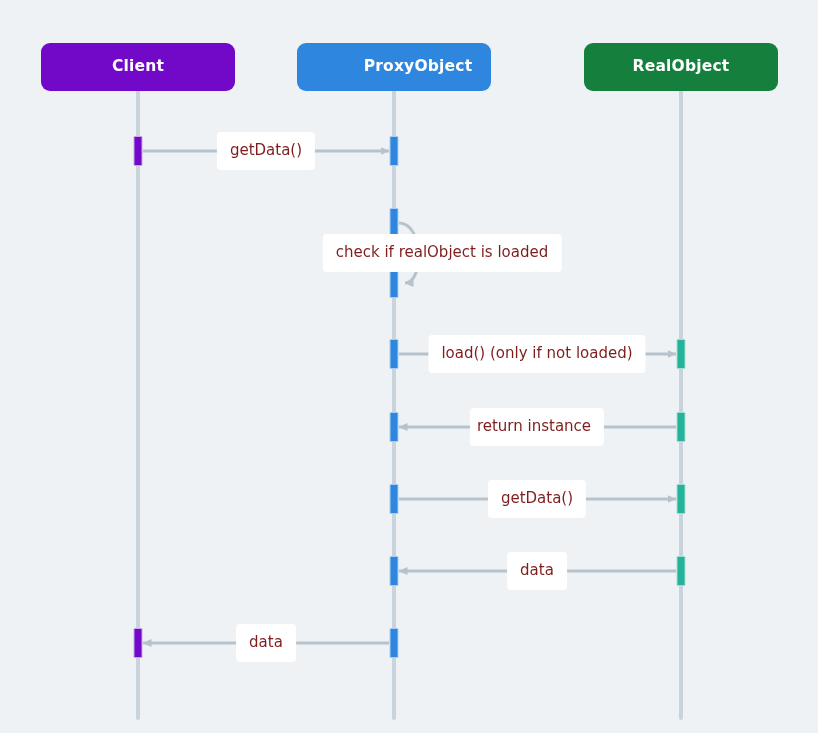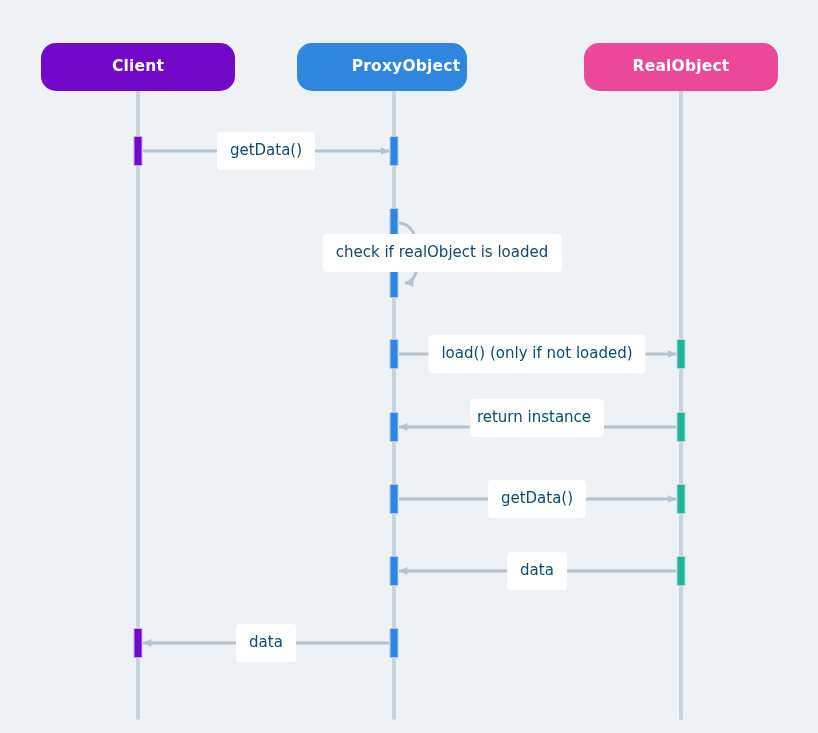"Client" .participant-box { border-radius: 15px -> 9px }
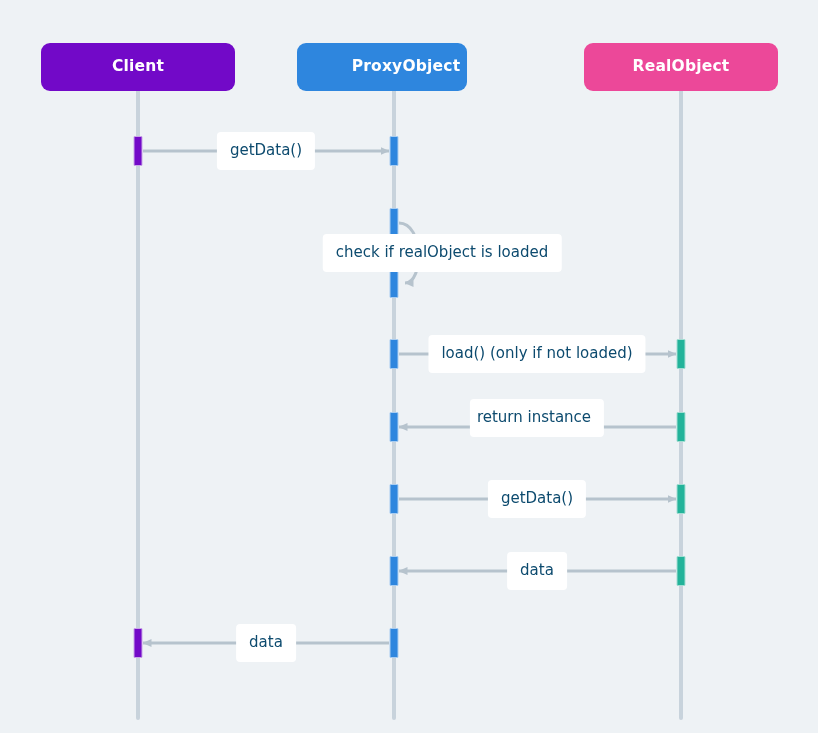"ProxyObject" div.participant-box { width: 170px -> 194px }
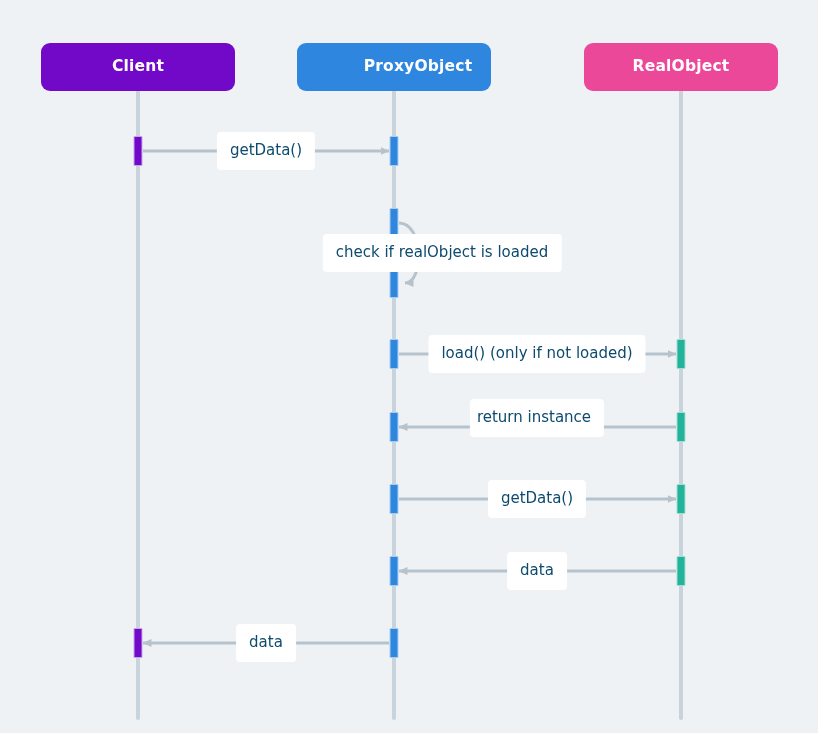"RealObject" div.participant-box { background: #ec4899 -> #15803d }
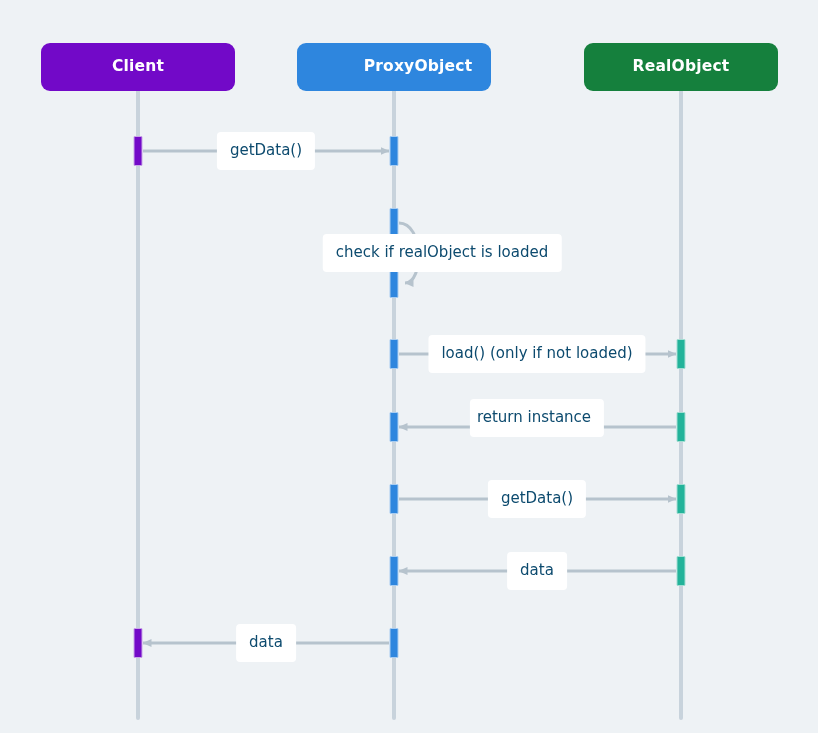"getData()" .msg-label { color: #0c4a6e -> #7f1d1d }
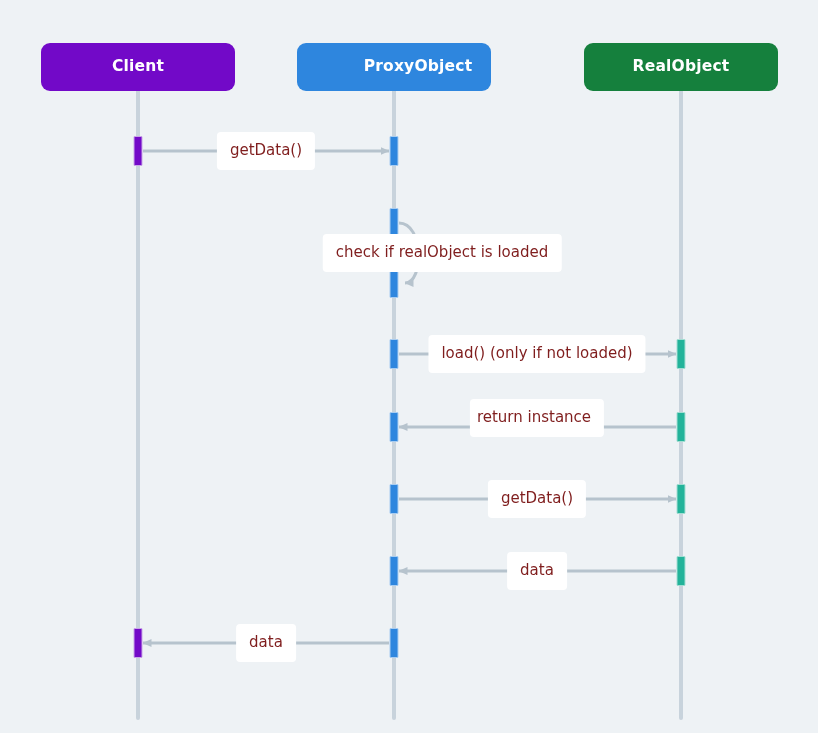"return instance" div.msg-label { top: 418px -> 427px }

_Work order_: Leaving out the pictures, output the listing above exactly as given.

_Response to the exercise_:
"Client" .participant-box { border-radius: 15px -> 9px }
"ProxyObject" div.participant-box { width: 170px -> 194px }
"RealObject" div.participant-box { background: #ec4899 -> #15803d }
"getData()" .msg-label { color: #0c4a6e -> #7f1d1d }
"return instance" div.msg-label { top: 418px -> 427px }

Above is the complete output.